魚との知恵比べ -魚の感覚と行動の科学-
水産学博士の川村軍蔵氏が魚の科学的考察をまとめた書籍で、平易な文章で書かれているので読みやすく、釣り人だったら絶対読んでおいたほうが一冊だと思います。
章立ては、
第1章 魚の知恵と学習能力
第2章 釣られやすい魚と釣られにくい魚
第3章 魚の見る能力
第4章 魚が好む色
第5章 魚が好む音と嫌う音
第6章 魚が好む味と匂い
第7章 ウナギの生体磁気コンパスと回遊
第8章 魚を集める技術
第9章 毒植物で魚を獲る
となっていて、これだけでもこの本がいかに釣り人にとって有用であるかということがわかってもらえるかと思います。
内容は、どこを紹介すればよいのか困ってしまうほど、釣り人にとって有益な情報ばかりなため、その中から3つほど紹介します。
ひとつは、最近、ケイムラカラーなどといって紫外線を浴びると蛍光発色するアイテムがいろいろ発売されています。しかし、すべての魚が紫外線を感知できるというわけではなく、マダイ、ヘダイ、クロダイ、コショウダイなどは紫外線を感知できないようです。

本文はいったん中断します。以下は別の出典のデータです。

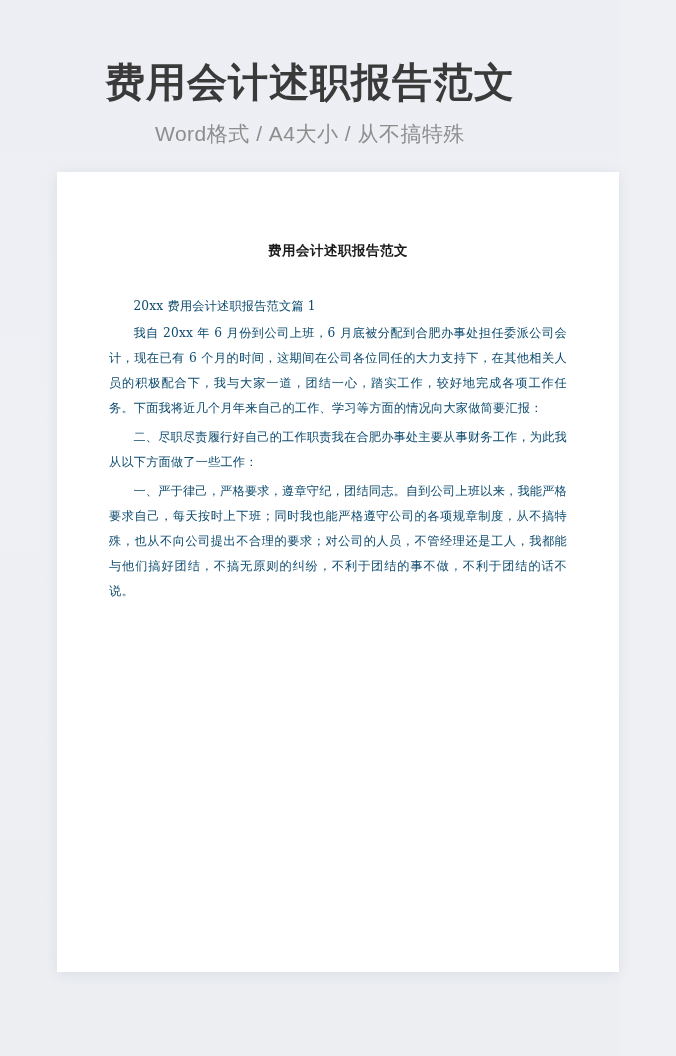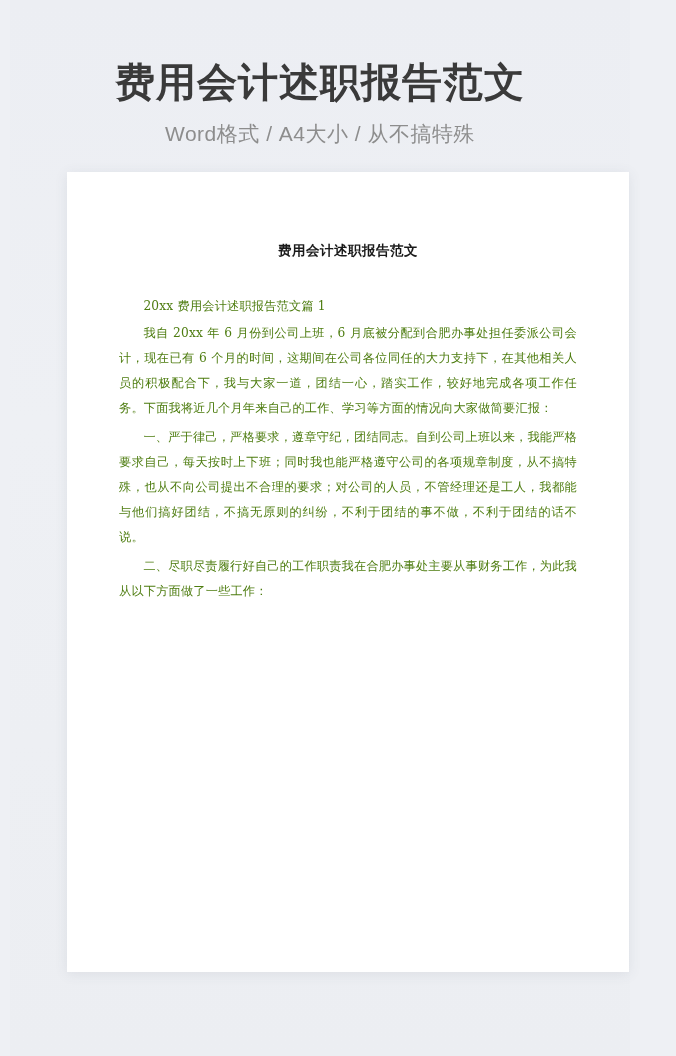"费用会计述职报告范文" .page { margin-left: 10px -> none }
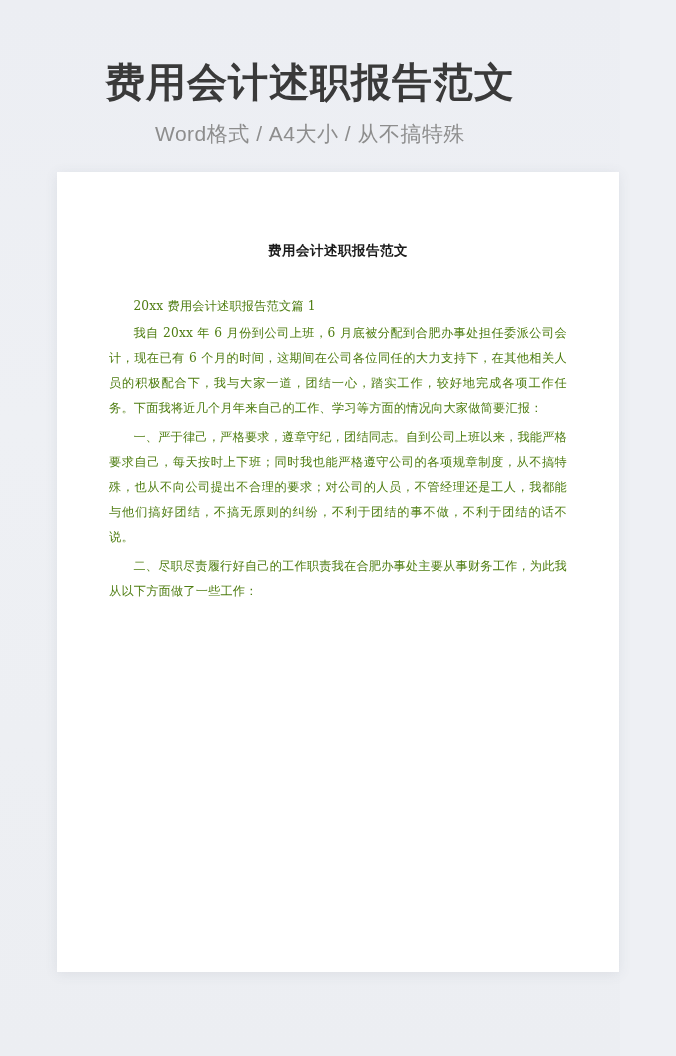"20xx 费用会计述职报告范文篇 1" .doc-para { color: #4d7c0f -> #0c4a6e }
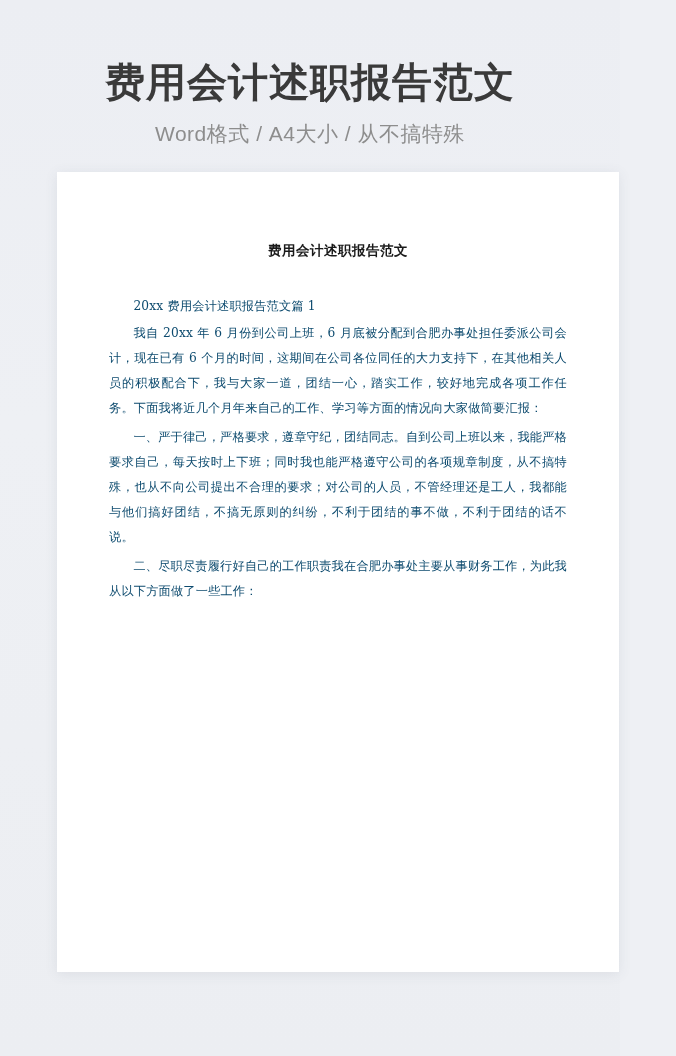"一、严于律己，严格要求，遵章守纪，团结同志。自到公司上班以来，我能严格要求自己，" p.doc-para { order: before "二、尽职尽责履行好自己的工作职责我在合肥办事处主要从事财务工作，为此我从以下方面" -> after "二、尽职尽责履行好自己的工作职责我在合肥办事处主要从事财务工作，为此我从以下方面" }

私は両軸遠投カゴ釣りの仕掛けにケイムラウイリーを使っていましたが、マダイには意味のないただの毛であったというわけです。
せっかくケイムラアイテムを購入しても、対象が紫外線を感知しない魚種であったら効果的とはいえなそうです。
もうひとつは魚が好むエサの色というのがあり、釣り人にとって大本命ターゲットであるメジナとクロダイは、同じオキアミでも、特に黄色に着色されたものを好んで摂餌するんだそうです。
最近、マダイ用のネリエサでまっ黄色のものが販売されましたが、この習性を根拠に黄色にしていたんですね。
ということはハリ色も工夫してみると、メジナやクロダイの釣果アップにつながるかもしれません。
そして最後に、ダイワの配合エサシリーズ「アミノX」は、著者の川村軍蔵氏の実験結果をもとに開発されたもので、このアミノXは焼酎かすを利用して製造しているんだそうです。
焼酎かすは、オキアミエキス以上の誘因効果を発揮するのですが、焼酎かすの濃度が強すぎると逆に魚の食いが下がってしまうそうで、「焼酎かすは優れた誘魚剤になり得るが釣りの掛け餌には使えそうもない」と結論付けてます。
そのためアミノXシリーズは食わせエサとしてオキアミも販売されていますが、より効果があるのは配合エサということなんですね。
アミノXは配合エサとして素晴らしく優秀だと思って間違いなさそうです。
ほかにもなるほどと、はたと膝を打つような情報が満載されているので、この本、絶対おすすめです!